Jill Fehrenbacher

NEW INHABITAT TOTE BAG

by , 12/23/07

Inhabitat Tote Bags, Inhabitat Eco-Friendly Tote Bags, Inhabitat Green Tote Bags, Inhabitat Eco Tote Bag, Inhabitat purse, Inhabitat Hand Bag

Plastic bags account for 90 percent of grocery bags in the United States.
99% of these bags are not recycled and end up landfill, harming wildlife and leaching toxins like dioxin and other carcinogens into the soil. At this point, you may be tired of hearin about how important is it to carry reusable cloth bags to the grocery store. But it is such a small, easy step that really makes a huge difference in terms of your environmental impact.

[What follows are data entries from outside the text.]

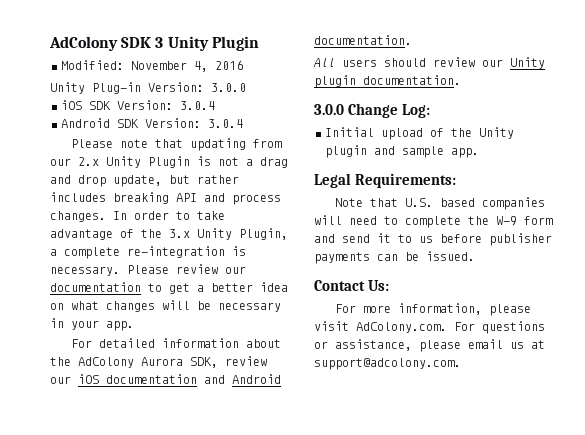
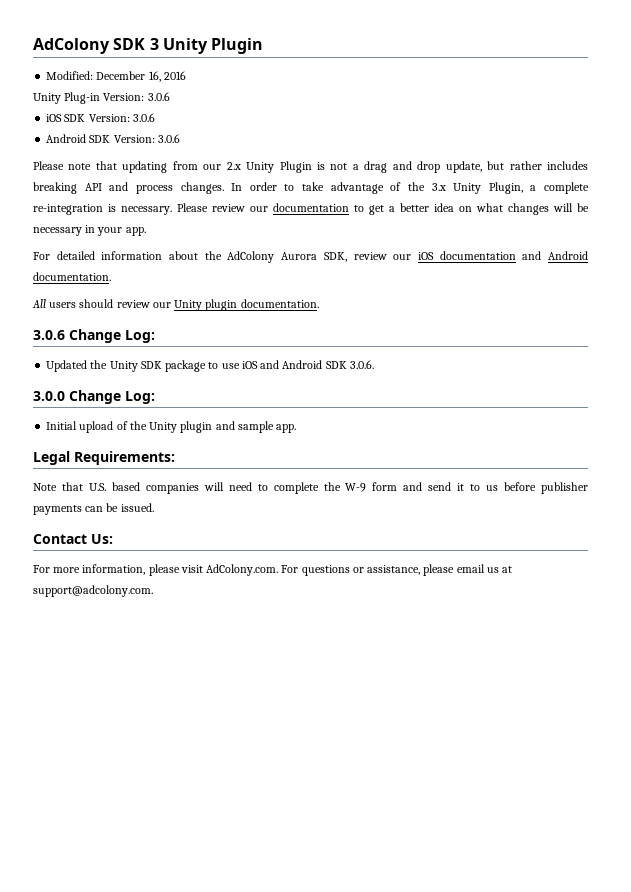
[131,61,208,72] November 4, -> [96,71,161,82] December 16,
[211,83,246,92] 3.0.0 -> [147,92,170,101] 3.0.6
[180,101,215,110] 3.0.4 -> [132,113,155,122] 3.0.6
[208,119,243,128] 3.0.4 -> [157,134,180,143] 3.0.6
(461, 80) none -> [33,329,155,343] [46,360,374,372] // 3.0.6 Change Log: // Updated the Unity SDK package to use iOS and Android SDK 3.0.6.

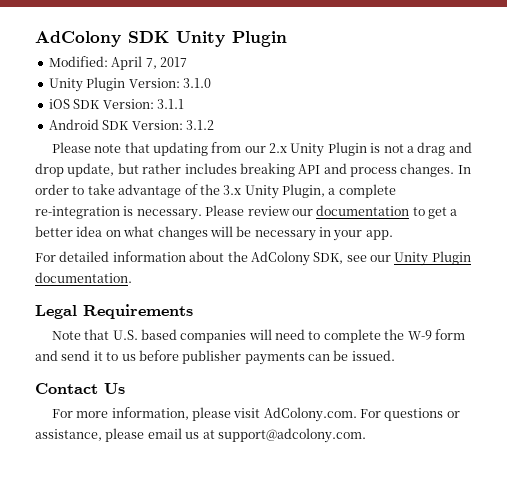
[149,38,159,50] 3 -> (169, 37) none
[96,71,186,82] [33,92,170,104] December 16, 2016 // Unity Plug-in Version: 3.0.6 -> [111,56,187,70] [48,77,211,92] April 7, 2017 // Unity Plugin Version: 3.1.0
[132,113,155,122] 3.0.6 -> [156,99,184,109] 3.1.1
[157,134,180,143] 3.0.6 -> [185,120,214,130] 3.1.2
[281,251,588,262] [33,272,111,281] [32,299,319,311] [33,329,155,343] [46,360,374,372] [33,390,155,404] [46,421,297,433] Aurora SDK, review our iOS documentation and Android documentation. // All users should review our Unity plugin documentation. // 3.0.6 Change Log: // Updated the Unity SDK package to use iOS and Android SDK 3.0.6. // 3.0.0 Change Log: // Initial upload of the Unity plugin and sample app. -> [313,251,471,266] [35,272,132,283] SDK, see our Unity Plugin documentation.
[74,451,175,465] Requirements: -> [83,304,193,319] Requirements
[91,534,113,544] Us: -> [104,383,125,394] Us

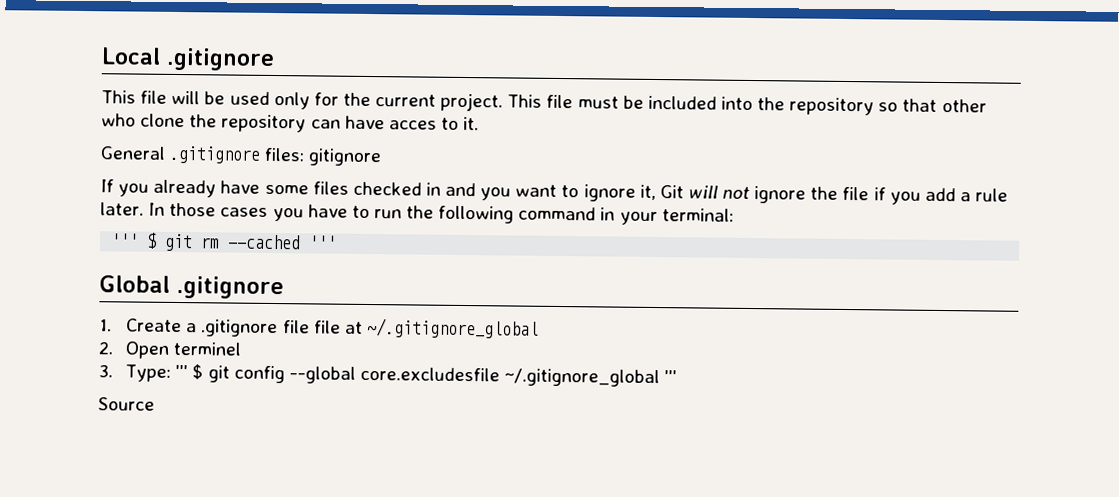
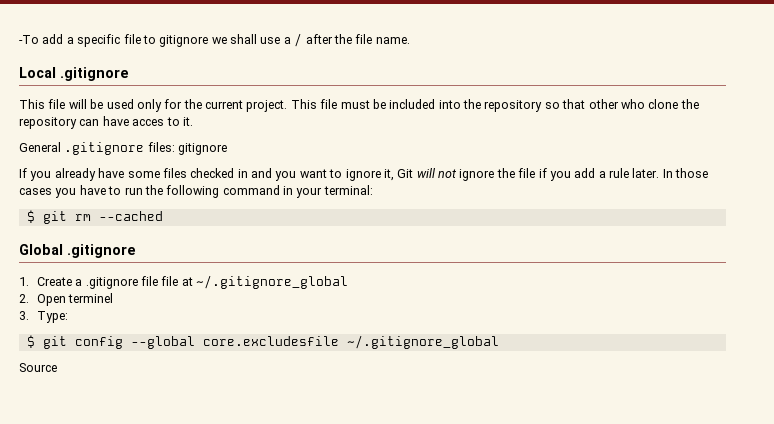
(101, 56) none -> [19,33,410,47] -To add a specific file to gitignore we shall use a / after the file name. //
[110,233,140,248] ''' -> (373, 190) none
[308,235,338,250] ''' -> (163, 216) none
[175,364,189,379] ''' -> (68, 317) //
[664,370,678,384] ''' -> (499, 342) none

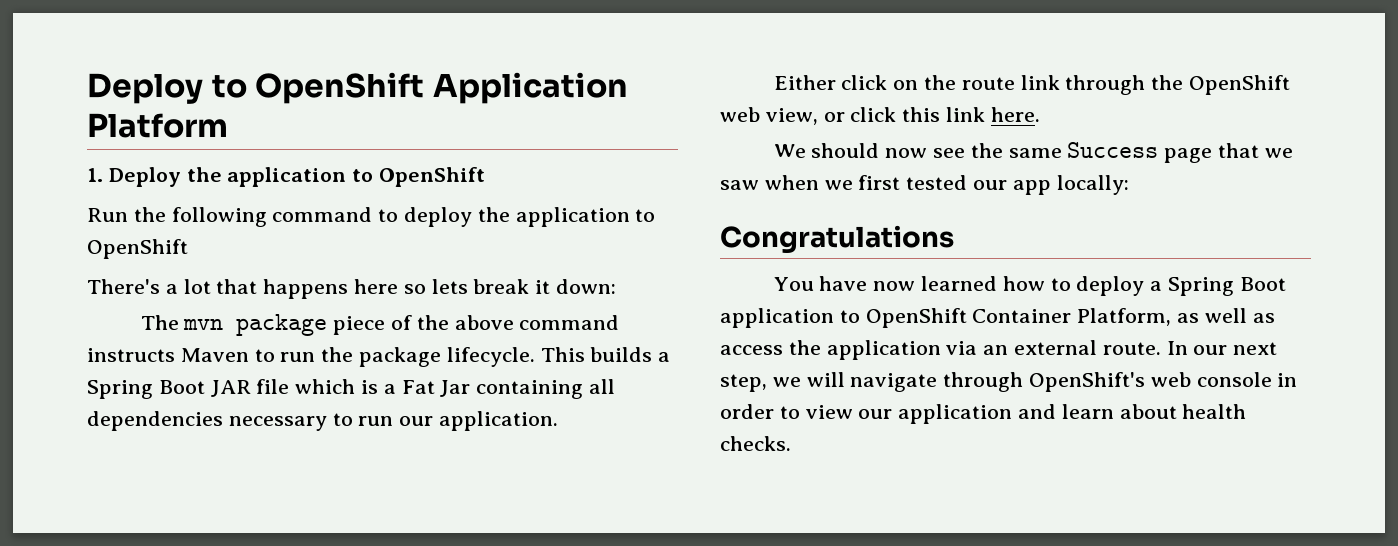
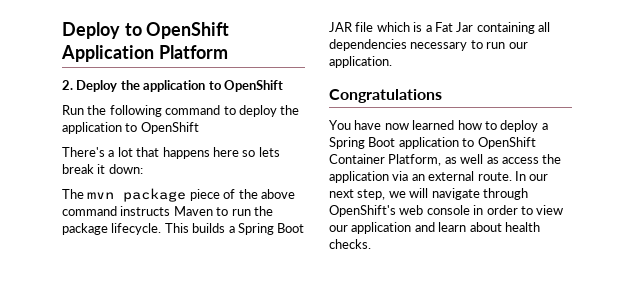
[87,168,103,182] 1. -> [62,80,73,90] 2.
[773,75,1291,95] [720,107,1040,125] [773,142,1293,163] [720,175,1129,195] // Either click on the route link through the OpenShift web view, or click this link here. // We should now see the same Success page that we saw when we first tested our app locally: -> (392, 62) none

We can offer some help here at Inhabitat by providing you with a stylish organic tote bag that isn’t just an emergency stop-gap, but is an eco-fashion statement you will be proud to carry around with you.

Inhabitat Tote Bags, Inhabitat Eco-Friendly Tote Bags, Inhabitat Green Tote Bags, Inhabitat Eco Tote Bag, Inhabitat purse, Inhabitat Hand BagInhabitat Eco-friendly tote bag

Made from 100% organic cotton, these sturdy and stylish bags are printed with water-based eco-friendly inks (unlike nasty plastisol inks which most printers use). The bags are also made in the US and are extremely high-quality, rugged, and durable, so they won’t break after four shopping trips. Finally, with every Inhabitat Tote bag you purchase, you help support our publication and environmental design initiatives.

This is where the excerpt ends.